Xanadu and the rhizomaticity of texts

There is no text that is not parallel. That is to say, there is no text that does not admit context, depend upon context, or become subject…

Xanadu and the rhizomaticity of texts

There is no text that is not parallel. That is to say, there is no text that does not admit context, depend upon context, or become subject to recontextualization. Therefore, there is no text that cannot be made more meaningful through the addition (con-catenation with) of or juxtaposition with some other -text. An author may have an expectation of shared experience with the text’s audience — in other words, implicit context — but the work of connecting context with text is always the reader’s own: the reader must recognize parallels, determine their nature, project intent or assume accident, assign meaning, and refactor their own mental model. A text is not a record of meaning but a set of constraints that restrict possible projected meanings (and, an inattentive reader may project internally inconsistent meanings as well). The work of meaning-making remains personal and internal.

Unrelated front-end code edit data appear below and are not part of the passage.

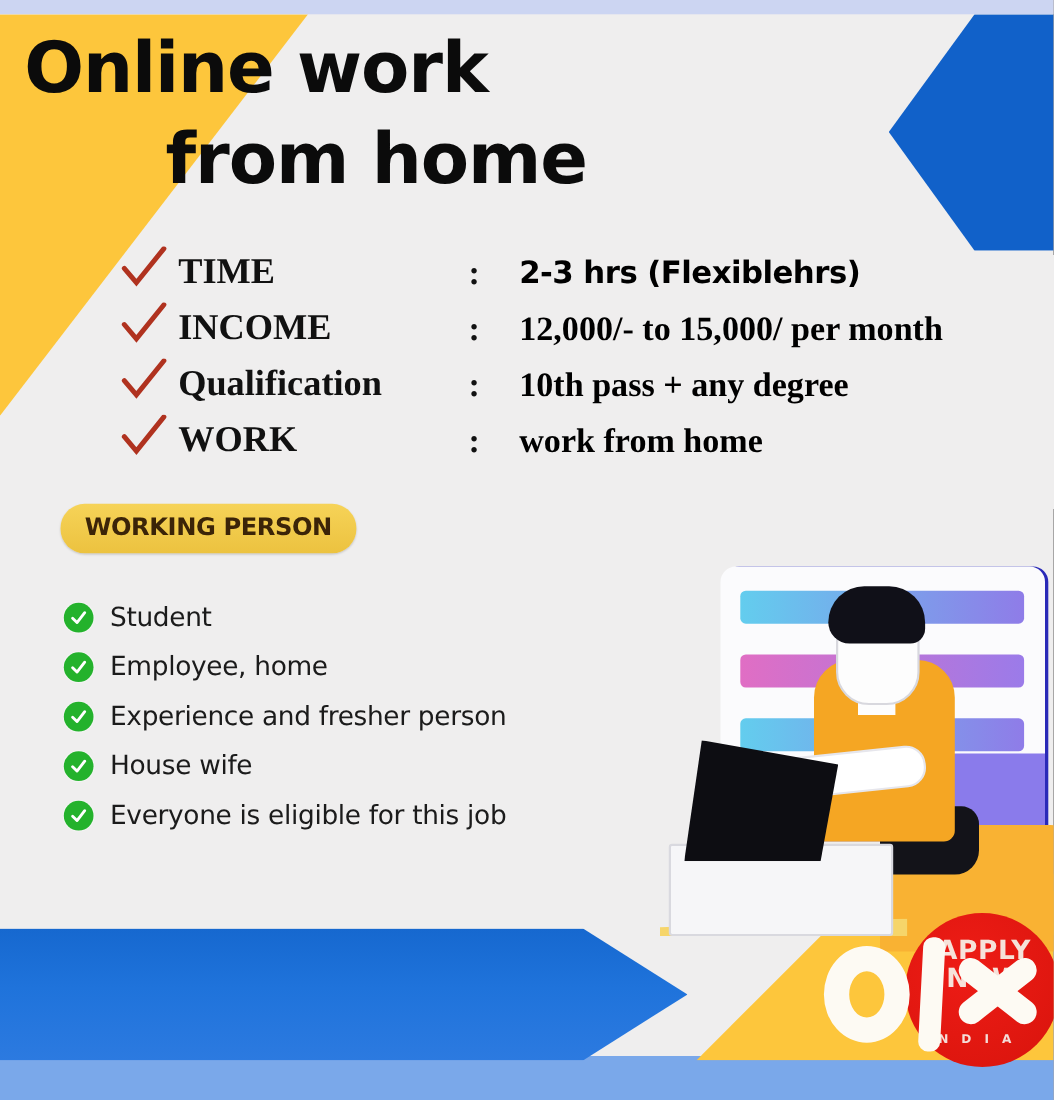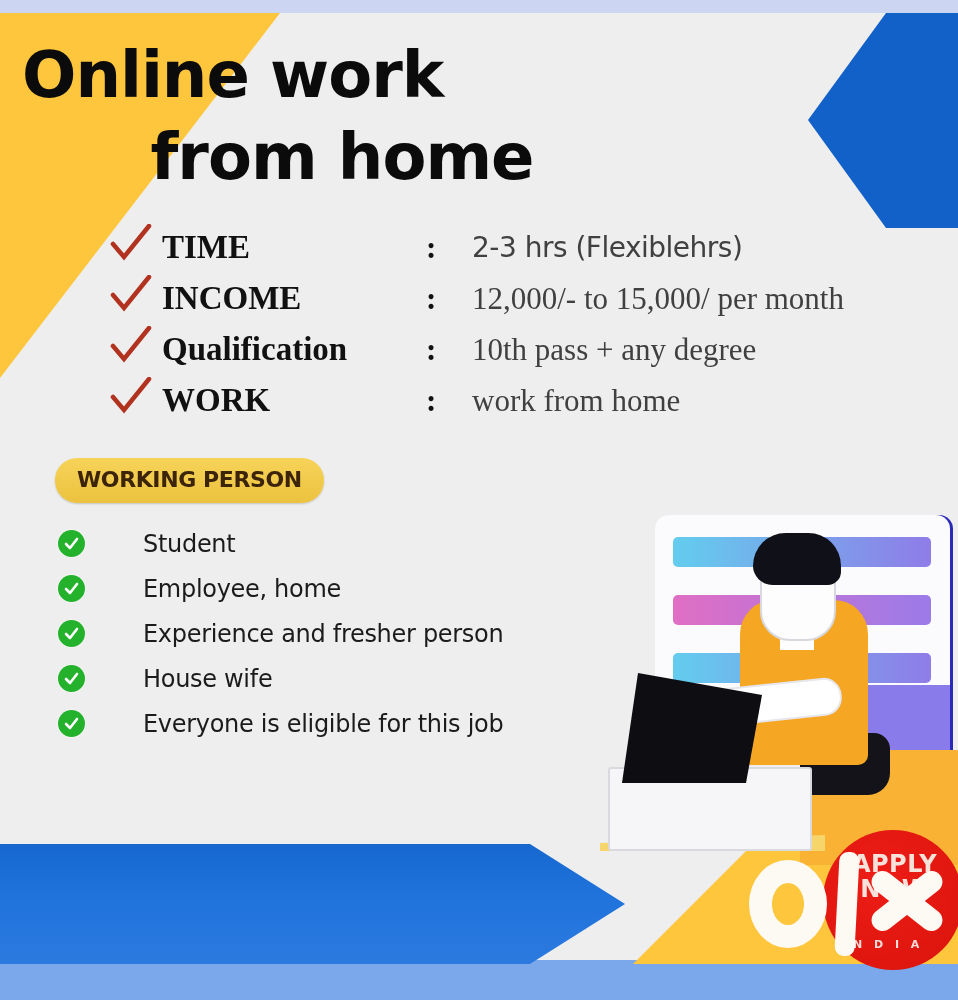--- a/index.html
+++ b/index.html
@@ -49,21 +49,20 @@
 
   
   .heading{
     position:absolute;left:22px;top:22px;width:640px;
     font-family:"DejaVu Sans","Liberation Sans",sans-serif;
     font-weight:bold;
     font-size:64px;
     line-height:82px;
     letter-spacing:-1px;
     color:#0b0b0b;
-    margin-top:12px;
   }
   .heading .l2{display:block;text-align:center;}
 
   
   .details{
     position:absolute;left:110px;top:222px;width:848px;
   }
   .drow{
     position:relative;
     height:51px;
@@ -84,23 +83,23 @@
     white-space:nowrap;
   }
   .dcolon{
     position:absolute;left:316px;
     font-family:"Liberation Serif","DejaVu Serif",serif;
     font-weight:bold;font-size:31px;color:#111;
   }
   .dvalue{
     position:absolute;left:362px;
     font-family:"Liberation Serif","DejaVu Serif",serif;
-    font-weight:normal;
+    font-weight:bold;
     font-size:31px;
-    color:#404040;
+    color:#000000;
     white-space:nowrap;
   }
   .dvalue.sans{
     font-family:"DejaVu Sans","Liberation Sans",sans-serif;
     font-size:28px;
     letter-spacing:-0.5px;
   }
 
   
   .badge{
@@ -116,21 +115,21 @@
     box-shadow:0 1px 2px rgba(0,0,0,.18);
   }
 
   
   .bullets{
     position:absolute;left:58px;top:530px;width:560px;
   }
   .bitem{
     position:relative;
     height:45px;
-    display:flex;align-items:flex-start;gap:43px;
+    display:flex;align-items:flex-end;
   }
   .bcheck{
     width:27px;height:27px;border-radius:50%;
     background:#24b22c;
     display:flex;align-items:center;justify-content:center;
     flex:0 0 auto;
     box-shadow:0 0 0 1px rgba(255,255,255,.35);
   }
   .bcheck svg{display:block;}
   .btext{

Hyper-text (what is now called transliterature) is different. Visible connection (both transclusion and transpointers) makes lines of flight explicit: context (whether intended by the author or accreted by waves of critics, scholars, and provocateurs) is connected, documented, and its relation categorized and color-coded. Detournment and commentary stands equal in status to an original text. Where the web supports only links-as-navigation, translit centers links-as-association.

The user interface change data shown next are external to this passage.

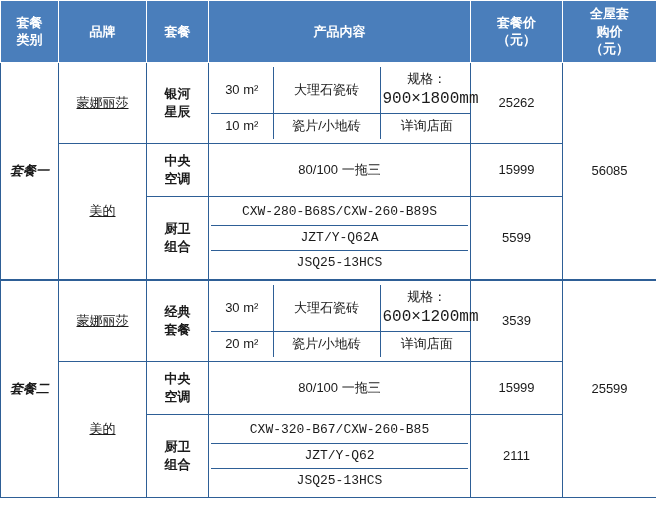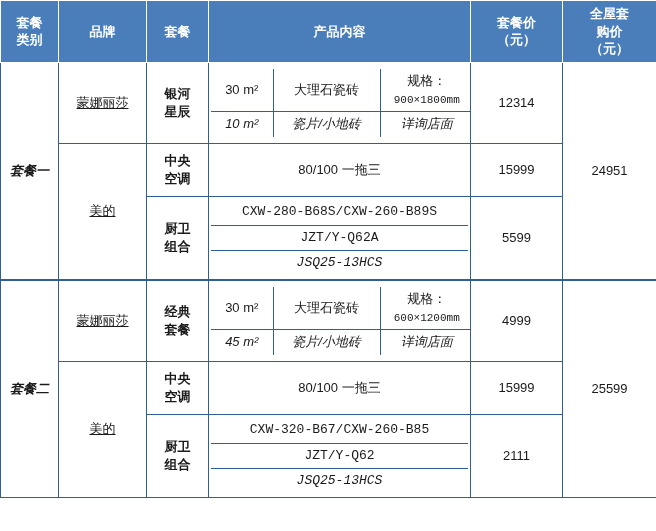--- a/index.html
+++ b/index.html
@@ -56,26 +56,26 @@
   }
   table.inner td{
     border:1px solid #2e5f96;
     text-align:center;
     vertical-align:middle;
     font-size:13px;
     padding:3px 2px;
     line-height:1.4;
   }
   table.inner tr:first-child td{border-top:none;}
-  table.inner tr:last-child td{border-bottom:none;font-style:italic;}
+  table.inner tr:last-child td{border-bottom:none;}
   table.inner td:first-child{border-left:none;}
   table.inner td:last-child{border-right:none;}
   .mono{font-family:"Liberation Mono","DejaVu Sans Mono",monospace;font-size:12px;letter-spacing:0px;margin-top:36px;}
   .spec{font-size:12px;line-height:1.35;}
-  .specnum{font-family:"Liberation Mono","DejaVu Sans Mono",monospace;font-size:11px;}
+  .specnum{font-family:"Liberation Mono","DejaVu Sans Mono",monospace;font-size:16px;}
   .area{font-size:13px;}
   .thick-top{border-top:2px solid #2e5f96 !important;}
 </style>
 </head>
 <body>
 
 <div class="sheet">
   <table class="main">
     <colgroup>
       <col style="width:58px">
@@ -118,22 +118,22 @@
               </td>
             </tr>
             <tr>
               <td class="area">10 m²</td>
               <td>瓷片/小地砖</td>
               <td>详询店面</td>
             </tr>
           </tbody>
             </table>
         </td>
-        <td class="price">12314</td>
-        <td class="total" rowspan="3">24951</td>
+        <td class="price">25262</td>
+        <td class="total" rowspan="3">56085</td>
       </tr>
 
       <tr>
         <td class="brand" rowspan="2">美的</td>
         <td class="pack" style="height:48px">中央<br>空调</td>
         <td>80/100 一拖三</td>
         <td class="price">15999</td>
       </tr>
 
       <tr>
@@ -170,28 +170,28 @@
             <tbody>
                 <tr>
               <td class="area">30 m²</td>
               <td>大理石瓷砖</td>
               <td class="spec">
                 <span>规格：</span><br>
                 <span class="specnum">600×1200mm</span>
               </td>
             </tr>
             <tr>
-              <td class="area">45 m²</td>
+              <td class="area">20 m²</td>
               <td>瓷片/小地砖</td>
               <td>详询店面</td>
             </tr>
           </tbody>
             </table>
         </td>
-        <td class="price thick-top">4999</td>
+        <td class="price thick-top">3539</td>
         <td class="total thick-top" rowspan="3">25599</td>
       </tr>
 
       <tr>
         <td class="brand" rowspan="2">美的</td>
         <td class="pack" style="height:48px">中央<br>空调</td>
         <td>80/100 一拖三</td>
         <td class="price">15999</td>
       </tr>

Software-mediated communal meaning-making can be dangerous when it fails to implicitly acknowledge the universe of context. After the Boston Marathon bombing, redditors marked up collages of surveillance camera stills with red circles and arrows, creating narratives and arguments. But, each of these artworks stood alone, as static images: the format did not allow for a viewer of one such collage to see the rest of the video, or to see all of the other interpretations of the same still image. Instead, one had to manually trudge through endless disconnected static analyses & collate similarities, or ignore context entirely & accept the conclusions of the most shallowly convincing-looking narrative. The absence of a certain kind of context (the fact that, at any large event, there is enough variety to produce numerous ‘suspicious’ behaviors and coincidences) led to extremely high confidence in a wholly incorrect interpretation. Merging all interpretations and commentary on a given piece of media into a single extended universe of discourse, on the other hand, admits the primacy of no single narrative, and encourages further meaning-making in a shared space — even partial & incomplete ideas, which may be developed further by others.

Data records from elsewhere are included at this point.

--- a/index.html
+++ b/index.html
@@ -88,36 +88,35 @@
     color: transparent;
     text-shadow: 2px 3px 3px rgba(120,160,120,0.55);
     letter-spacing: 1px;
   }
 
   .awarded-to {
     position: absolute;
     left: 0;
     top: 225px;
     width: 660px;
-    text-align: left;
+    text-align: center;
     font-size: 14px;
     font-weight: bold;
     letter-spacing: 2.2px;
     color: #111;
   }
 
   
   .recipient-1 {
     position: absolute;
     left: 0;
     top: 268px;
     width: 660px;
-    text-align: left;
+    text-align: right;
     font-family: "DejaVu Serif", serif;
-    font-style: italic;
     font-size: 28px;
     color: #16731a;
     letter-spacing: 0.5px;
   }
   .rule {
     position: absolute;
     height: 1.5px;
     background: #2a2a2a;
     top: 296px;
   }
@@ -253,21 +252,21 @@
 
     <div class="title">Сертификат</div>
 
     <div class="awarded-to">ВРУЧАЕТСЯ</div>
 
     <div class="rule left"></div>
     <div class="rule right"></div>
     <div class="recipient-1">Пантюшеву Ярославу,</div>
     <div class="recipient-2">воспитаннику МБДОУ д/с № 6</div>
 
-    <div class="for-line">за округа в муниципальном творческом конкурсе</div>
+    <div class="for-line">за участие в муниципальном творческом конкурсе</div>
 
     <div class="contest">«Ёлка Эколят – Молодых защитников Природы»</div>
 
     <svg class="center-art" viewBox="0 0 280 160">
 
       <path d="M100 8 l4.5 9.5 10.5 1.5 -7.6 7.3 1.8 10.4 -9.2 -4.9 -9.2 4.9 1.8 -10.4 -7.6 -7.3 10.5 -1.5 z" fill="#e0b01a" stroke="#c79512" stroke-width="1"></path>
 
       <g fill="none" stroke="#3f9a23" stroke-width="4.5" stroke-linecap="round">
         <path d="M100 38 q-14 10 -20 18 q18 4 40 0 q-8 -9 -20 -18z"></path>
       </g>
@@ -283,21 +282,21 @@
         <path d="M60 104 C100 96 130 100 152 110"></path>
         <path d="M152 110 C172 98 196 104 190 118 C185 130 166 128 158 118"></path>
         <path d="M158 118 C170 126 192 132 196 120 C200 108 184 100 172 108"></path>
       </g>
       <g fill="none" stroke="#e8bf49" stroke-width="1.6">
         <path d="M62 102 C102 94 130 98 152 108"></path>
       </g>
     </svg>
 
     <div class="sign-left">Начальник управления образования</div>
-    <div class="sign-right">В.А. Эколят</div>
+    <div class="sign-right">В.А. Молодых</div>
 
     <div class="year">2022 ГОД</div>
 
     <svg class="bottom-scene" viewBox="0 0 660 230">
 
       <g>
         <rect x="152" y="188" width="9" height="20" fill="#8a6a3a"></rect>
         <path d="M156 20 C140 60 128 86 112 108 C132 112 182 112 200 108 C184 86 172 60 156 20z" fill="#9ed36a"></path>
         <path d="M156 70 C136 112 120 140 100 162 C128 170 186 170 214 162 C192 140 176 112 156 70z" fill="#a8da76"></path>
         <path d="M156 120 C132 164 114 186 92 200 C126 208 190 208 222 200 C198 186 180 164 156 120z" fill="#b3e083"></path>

In other words, the death of the author & the opening of his grave to vandals acts as a counter to private mythologies. Limiting in-line commentary to authorized users, or pushing commentary to disconnected spaces (which bear little or no overlap with each other), perpetuates information bubbles. The scale, scope, and variety of potential and actual interpretation remains invisible, and interpreters thereby retain their foolish certainty that theirs is the only viable model.